Les nouvelles négatives sont partout, elles sont bruyantes et il est presque impossible de les éviter. Les nouvelles positives, en revanche, sont difficiles à trouver. Cela signifie-t-il qu'il n'y a que du mauvais dans le monde ? Non. Mais pourquoi les progrès ont juste beaucoup plus de mal à se frayer un chemin dans les médias, je vais l'expliquer à l'aide d'un exemple personnel.

Rétrospective : en 2018, j'ai écrit un article sur une conseillère en allaitement. L'un des courriels que je reçois quotidiennement par centaines dans ma boîte aux lettres avait attiré mon attention : il s'agissait de la Journée mondiale de l'allaitement maternel et de la profession de conseillère en allaitement. « Aha, qu'est-ce que c’est ? », ai-je pensé, et je me suis inscrite en demandant une interview.
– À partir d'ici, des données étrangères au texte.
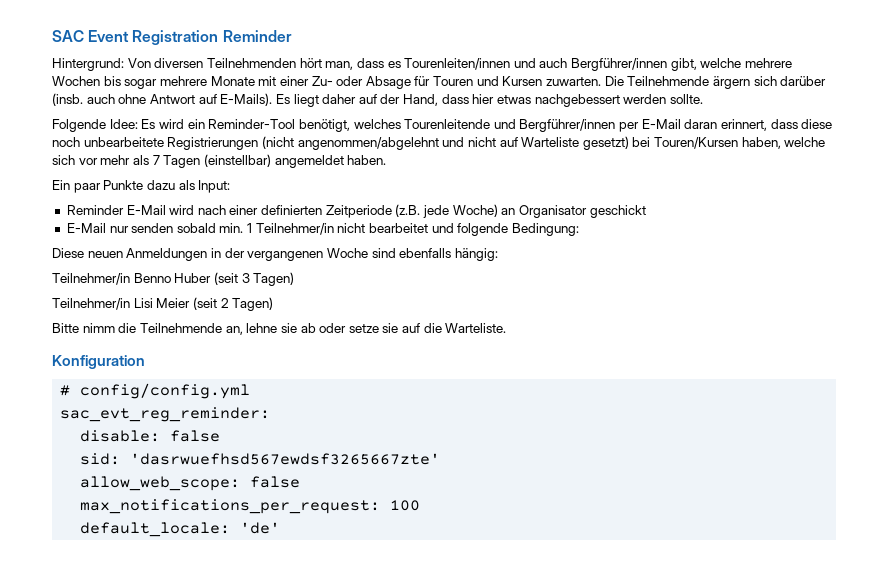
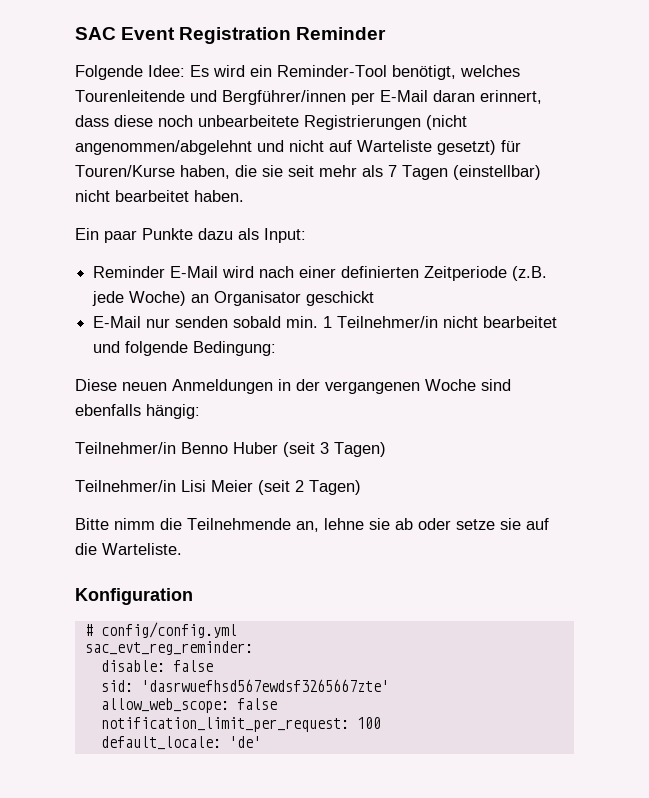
[52,58,793,71] [52,76,827,89] [52,93,703,107] // Hintergrund: Von diversen Teilnehmenden hört man, dass es Tourenleiten/innen und auch Bergführer/innen gibt, welche mehrere Wochen bis sogar mehrere Monate mit einer Zu- oder Absage für Touren und Kursen zuwarten. Die Teilnehmende ärgern sich darüber (insb. auch ohne Antwort auf E-Mails). Es liegt daher auf der Hand, dass hier etwas nachgebessert werden sollte. -> (387, 33) none
[632,137,826,149] [52,155,98,165] bei Touren/Kursen haben, welche sich vor -> [501,140,521,152] [75,165,314,179] für Touren/Kurse haben, die sie seit
[274,155,344,168] angemeldet -> [75,190,189,202] nicht bearbeitet
[80,499,381,514] max_notifications_per_request: -> [100,717,349,732] notification_limit_per_request:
S'ensuivit une conversation intéressante, la publication d'un article sur la profession de conseillère en allaitement… et un coup de fil furieux de l'Association luxembourgeoise des sages-femmes (ALSF). Les sages-femmes n'étaient pas contentes que mon article présente les choses comme si elles n'étaient pas capables de conseiller et d'aider les mères à allaiter. Quelques jours plus tard, elles m'ont invitée à leur assemblée générale.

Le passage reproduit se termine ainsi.